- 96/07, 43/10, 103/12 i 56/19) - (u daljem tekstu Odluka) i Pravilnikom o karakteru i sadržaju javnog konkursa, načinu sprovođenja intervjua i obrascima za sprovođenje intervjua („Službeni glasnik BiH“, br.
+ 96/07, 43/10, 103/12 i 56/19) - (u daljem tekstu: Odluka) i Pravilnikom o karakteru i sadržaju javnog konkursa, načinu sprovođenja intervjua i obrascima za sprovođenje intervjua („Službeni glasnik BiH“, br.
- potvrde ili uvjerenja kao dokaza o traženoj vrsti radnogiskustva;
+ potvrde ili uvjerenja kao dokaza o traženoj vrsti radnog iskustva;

==

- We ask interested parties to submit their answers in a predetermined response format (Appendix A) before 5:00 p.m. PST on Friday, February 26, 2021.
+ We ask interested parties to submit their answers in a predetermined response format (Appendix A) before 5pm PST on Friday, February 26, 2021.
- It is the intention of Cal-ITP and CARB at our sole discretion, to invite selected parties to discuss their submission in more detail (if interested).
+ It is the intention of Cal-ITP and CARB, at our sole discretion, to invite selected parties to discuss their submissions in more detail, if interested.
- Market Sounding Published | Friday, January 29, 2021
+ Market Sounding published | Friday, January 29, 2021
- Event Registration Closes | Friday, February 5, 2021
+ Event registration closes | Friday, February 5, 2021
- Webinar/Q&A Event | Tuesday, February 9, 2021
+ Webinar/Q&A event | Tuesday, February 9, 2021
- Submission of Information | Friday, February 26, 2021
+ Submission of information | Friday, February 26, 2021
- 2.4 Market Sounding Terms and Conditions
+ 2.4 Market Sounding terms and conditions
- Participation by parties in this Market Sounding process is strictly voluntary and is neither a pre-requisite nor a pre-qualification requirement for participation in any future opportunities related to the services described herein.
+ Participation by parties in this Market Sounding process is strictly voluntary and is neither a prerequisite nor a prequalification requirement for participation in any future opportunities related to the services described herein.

--

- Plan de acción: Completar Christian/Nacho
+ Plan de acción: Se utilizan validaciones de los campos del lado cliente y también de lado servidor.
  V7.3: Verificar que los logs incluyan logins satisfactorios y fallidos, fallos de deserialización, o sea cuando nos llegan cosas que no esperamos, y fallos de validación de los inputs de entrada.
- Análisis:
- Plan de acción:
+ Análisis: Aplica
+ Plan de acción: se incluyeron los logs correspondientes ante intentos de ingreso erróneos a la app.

WHAT YOU ARE ASKED TO DO: Which lines above run from the one containing "- Submission of" to the one containing "neither a prerequisite"? Give them again exactly, both ends included.

REPLY:
- Submission of Information | Friday, February 26, 2021
+ Submission of information | Friday, February 26, 2021
- 2.4 Market Sounding Terms and Conditions
+ 2.4 Market Sounding terms and conditions
- Participation by parties in this Market Sounding process is strictly voluntary and is neither a pre-requisite nor a pre-qualification requirement for participation in any future opportunities related to the services described herein.
+ Participation by parties in this Market Sounding process is strictly voluntary and is neither a prerequisite nor a prequalification requirement for participation in any future opportunities related to the services described herein.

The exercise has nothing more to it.